Le président béninois Yayi Boni, président en exercice de l'Union africaine
Image caption Le président béninois Yayi Boni, président en exercice de l'Union africaine.

Le président en exercice de l'Union africaine est attendu dimanche dans la capitale centrafricaine, Bangui, pour favoriser le dialogue alors que l'avancée des rebelles fait monter la tension.

Selon des informations recueillies auprès de la cellule de communication de la présidence de la République à Cotonou par le correspondant de BBC Afrique, le président Boni Yayi "devrait insister au cours de sa visite en Centrafrique ce dimanche sur la nécessité de la mise en oeuvre urgente des décisions du sommet des chefs d'Etats de la CEMAC et du dernier conseil des ministres des Affaires étrangères de la CEEAC ".

La même source présidentielle précise que "Boni Yayi rappelera aux deux parties la nécessité de l'ouverture rapide et sans délai d'un dialogue inclusif ".

Ce qui sous-entend qu'il n'est pas exclus que sous sa casquette de président en exercise de l'Union africaine, le chef de l'Etat béninois cherche à rencontrer outre le président Francois Bozizé, des représentants des rebelles de la coalition Sékéla.

La visite du numéro un béninois ce dimanche à Bangui apparaît donc comme une ultime tentative de règlement de la crise.

Le ministre béninois des Affaires étrangères, Nassirou Arifari Bako, indique par ailleurs que « le président se déplace pour faire de la prévention en invitant les différentes parties à la négociation ».

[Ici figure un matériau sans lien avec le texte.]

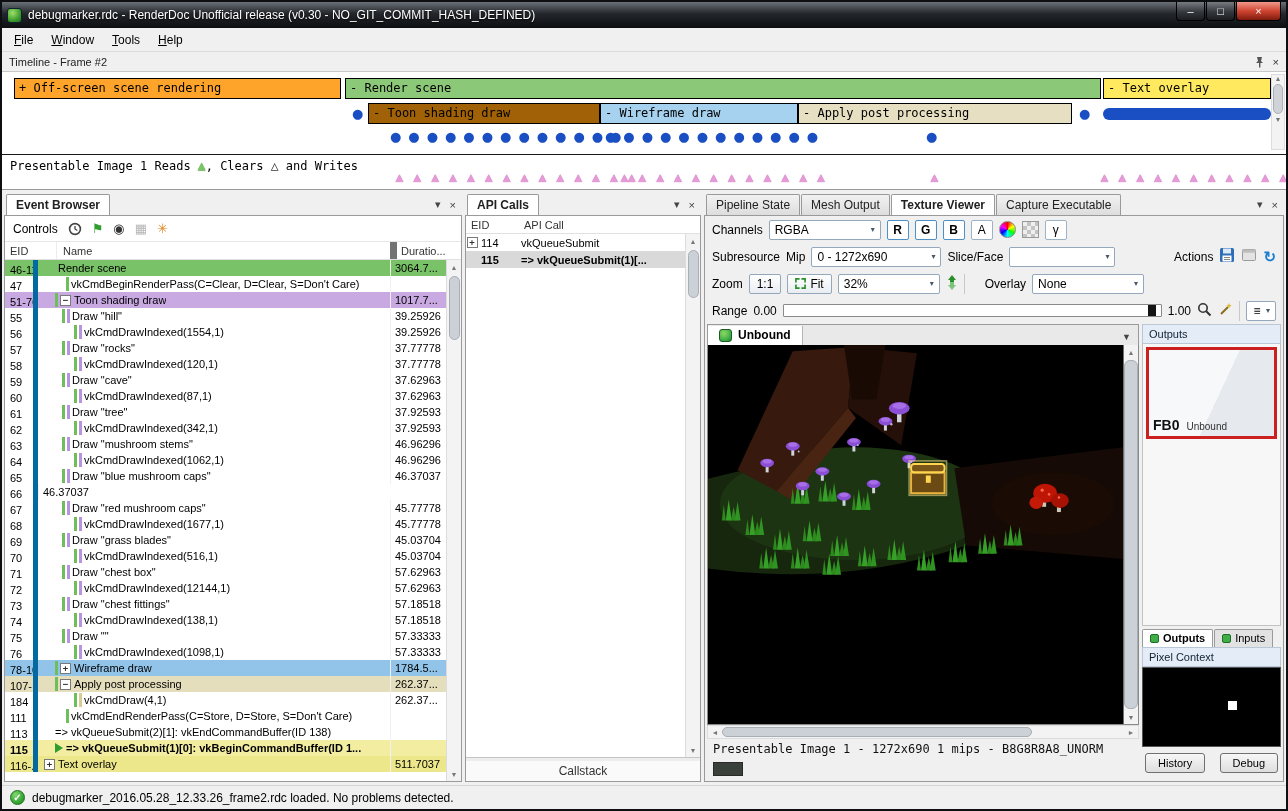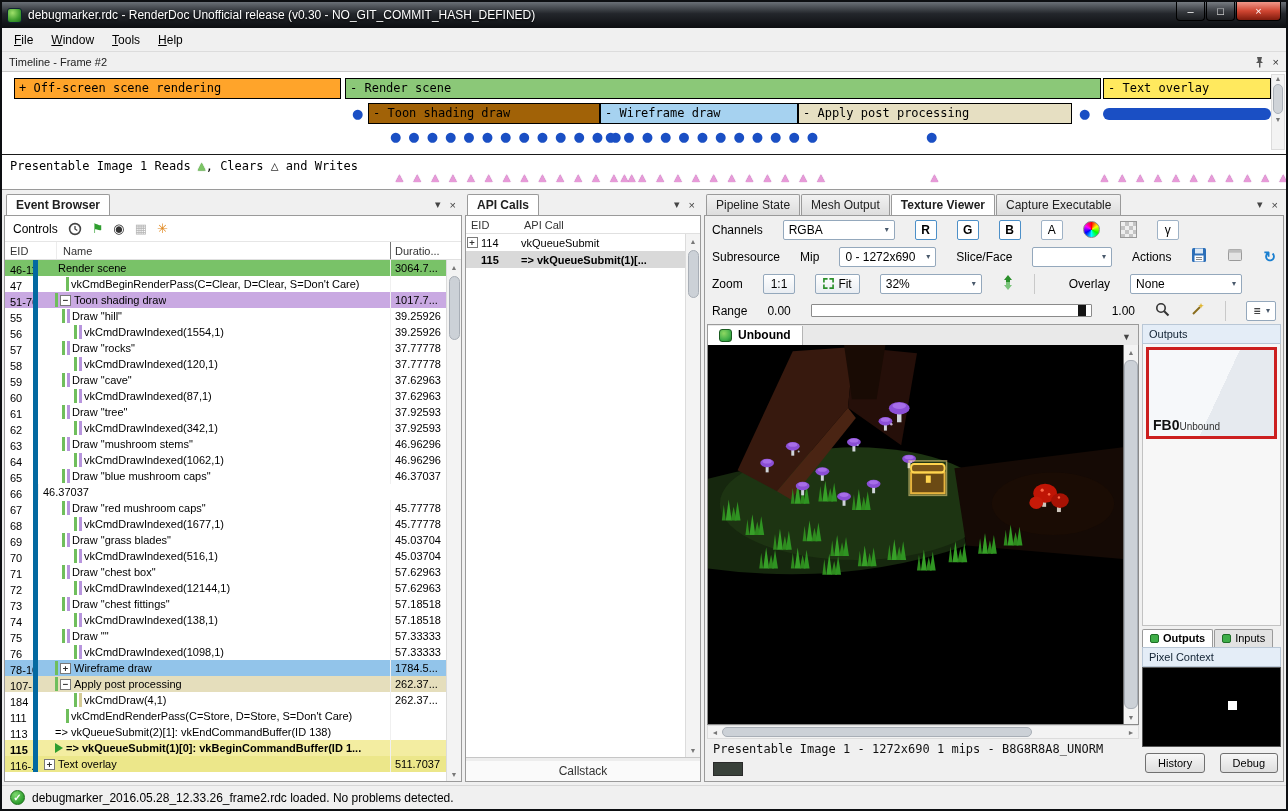--- a/index.html
+++ b/index.html
@@ -57,21 +57,21 @@
 .dock-ctrls{margin-left:auto;display:flex;gap:9px;align-items:center;padding:0 6px 4px 0;color:#444;font-size:11px}
 .panel-body{flex:1;border:1px solid #9a9a9a;background:#fff;display:flex;flex-direction:column;min-height:0;overflow:hidden}
 
 
 .eb-controls{height:26px;display:flex;align-items:center;gap:10px;padding:0 8px;border-bottom:1px solid #e6e6e6;flex-shrink:0}
 .ctl-ico{font-size:13px;line-height:1;display:flex;align-items:center}
 .ico-flag{color:#2f9e2f}.ico-eye{color:#333}.ico-chart{color:#b5b5b5}.ico-opt{color:#e08820}
 .eb-header{display:flex;height:18px;border-bottom:1px solid #e0e0e0;color:#333;font-size:11px;align-items:center;flex-shrink:0}
 .h-eid{width:52px;padding-left:5px;border-right:1px solid #ececec;align-self:stretch;display:flex;align-items:center}
 .h-name{flex:1;padding-left:6px}
-.h-dur{width:71px;border-left:1px solid #737373;padding-left:4px;align-self:stretch;display:flex;align-items:center}
+.h-dur{width:71px;border-left:7px solid #737373;padding-left:4px;align-self:stretch;display:flex;align-items:center}
 .eb-list-wrap{flex:1;display:flex;min-height:0}
 .eb-rows{flex:1;overflow:hidden;min-width:0}
 .r{display:flex;height:16px;align-items:center;font-size:11px;white-space:nowrap}
 .r .eid{width:33px;padding-left:5px;flex-shrink:0;border-right:5px solid #0369a1;align-self:stretch;display:flex;align-items:flex-end;overflow:hidden}
 .r .name-cell{flex:1;display:flex;align-items:center;overflow:hidden;min-width:0;align-self:stretch}
 .r .lbl{overflow:hidden;text-overflow:clip}
 .r .dur{width:56px;flex-shrink:0;border-left:1px solid #f0f0f0;padding-left:4px;align-self:stretch;display:flex;align-items:center;overflow:hidden}
 .m-green{background:#79c268}.m-purple{background:#c9a9e2}.m-blue{background:#92c4ea}
 .m-tan{background:#e5debc}.m-yellow{background:#ece78a}
 .sel{background:#f3eda1;font-weight:bold}
@@ -108,21 +108,21 @@
 .ar{display:flex;height:17px;align-items:center;font-size:11px;white-space:nowrap}
 .ar-exp{width:15px;flex-shrink:0;display:flex;justify-content:center}
 .ar .eid{width:40px;flex-shrink:0}
 .ar .call{flex:1;overflow:hidden}
 .sel-api{background:#d9d9d9;font-weight:bold}
 .callstack-split{height:4px;border-top:1px solid #c6c6c6;background:#ededed;flex-shrink:0}
 .callstack-label{height:20px;display:flex;align-items:center;justify-content:center;color:#333;font-size:12px;flex-shrink:0;background:#fafafa}
 
 
 .rp-body{background:#f0f0f0}
-.tv-toolbar{height:27px;display:flex;align-items:center;gap:20px;padding:12px 7px;flex-shrink:0}
+.tv-toolbar{height:27px;display:flex;align-items:center;gap:6px;padding:12px 7px;flex-shrink:0}
 .tv-label{font-size:12px;color:#000;white-space:nowrap}
 .combo{background:#fff;border:1px solid #94a8bc;height:20px;display:flex;align-items:center;padding:0 5px;gap:4px;border-radius:2px}
 .combo .cval{flex:1;overflow:hidden;white-space:nowrap;font-size:12px}
 .combo .arrow{color:#49596b;font-size:8px;flex-shrink:0}
 .w-rgba{width:112px}.w-mip{width:130px}.w-slice{width:106px}.w-zoom{width:102px}.w-overlay{width:112px}.w-mini{width:30px;justify-content:center}
 .btn{background:linear-gradient(#fff,#e9edf2);border:1px solid #94a8bc;height:20px;padding:0 7px;display:flex;align-items:center;gap:4px;border-radius:2px;font-size:12px}
 .chan-btn{width:22px;height:20px;background:#fff;border:1px solid #4d90c8;display:flex;align-items:center;justify-content:center;font-weight:bold;font-size:12px;border-radius:2px}
 .chan-btn.dim{border-color:#9eb2c6;font-weight:normal}
 .wheel{width:17px;height:17px;border-radius:50%;background:conic-gradient(#f00,#ff0,#0f0,#0ff,#00f,#f0f,#f00);border:1px solid #888}
 .checker{width:17px;height:17px;border:1px solid #999;background:conic-gradient(#c4c4c4 25%,#efefef 0 50%,#c4c4c4 0 75%,#efefef 0) 0 0/8px 8px}
@@ -139,21 +139,21 @@
 .scene{flex:1;display:block;height:100%}
 .tv-status{height:20px;display:flex;align-items:center;padding:0 6px;font:12px "DejaVu Sans Mono",monospace;color:#111;flex-shrink:0;background:#f0f0f0}
 .tv-swatchrow{height:20px;display:flex;align-items:center;padding:0 6px;flex-shrink:0;background:#f0f0f0}
 .swatch{width:30px;height:14px;background:#39413a;border:1px solid #2a2a2a}
 
 
 .tv-side{width:139px;flex-shrink:0;display:flex;flex-direction:column;margin-left:3px;min-height:0}
 .side-header{height:20px;background:#e4edf7;border:1px solid #b9c7d6;display:flex;align-items:center;padding:0 6px;font-size:11px;color:#123;flex-shrink:0}
 .thumb-strip{flex:1;background:#f7f7f7;border:1px solid #c2c2c2;border-top:none;padding:3px;min-height:0}
 .fb-thumb{width:100%;height:92px;border:3px solid #cc1f1f;background:linear-gradient(115deg,#f6f8fa 0 55%,#e6eaef 55%);position:relative}
-.fb-cap{position:absolute;left:4px;bottom:3px;display:flex;align-items:baseline;}
+.fb-cap{position:absolute;left:4px;bottom:3px;display:flex;align-items:baseline;gap:7px}
 .fb-name{font-weight:bold;font-size:14px;color:#111}
 .fb-state{font-size:10px;color:#333}
 .side-tabs{height:21px;display:flex;gap:1px;align-items:flex-end;flex-shrink:0}
 .side-tab{display:flex;align-items:center;gap:4px;padding:2px 7px 3px;border:1px solid #9a9a9a;border-bottom:none;background:#e2e2e2;font-size:11px;border-radius:2px 2px 0 0}
 .side-tab.active{background:#fff;font-weight:bold}
 .dot-ico{width:9px;height:9px;border-radius:2px;background:#3fae49;border:1px solid #1f6e28}
 .pixel-ctx{height:80px;background:#000;border:1px solid #555;position:relative;flex-shrink:0}
 .px-square{position:absolute;left:62%;top:42%;width:9px;height:9px;background:#fff}
 .side-btns{height:32px;display:flex;align-items:center;justify-content:space-between;padding:0 3px;flex-shrink:0}
 .pbtn{padding:3px 12px;border:1px solid #707070;border-radius:3px;background:linear-gradient(#f7f7f7,#dedede);font-size:11px}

Le président centrafricain François "Bozizé a l'intention de livrer bataille à Bangui et si la situation l'exige nous prendrons des dispositions", a déclaré à la BBC le porte-parole du Séléka Eric Massi, qui avait affirmé à de nombreuses reprises que la rébellion n'avait pas l'intention de prendre Bangui.

Les rebelles qui ne sont maintenant qu'à 180 km de Bangui depuis la prise samedi de Sebut.

Les forces armées et plusieurs dizaines de soldats tchadiens se sont repliés sur Damara, à 75km de la capitale.

Le chef de mission de la CEEAC, Antonio Di Garcia, a invité instamment sur la radio nationale, les rebelles à ne pas dépasser leurs positions actuelles et à laisser une chance au dialogue".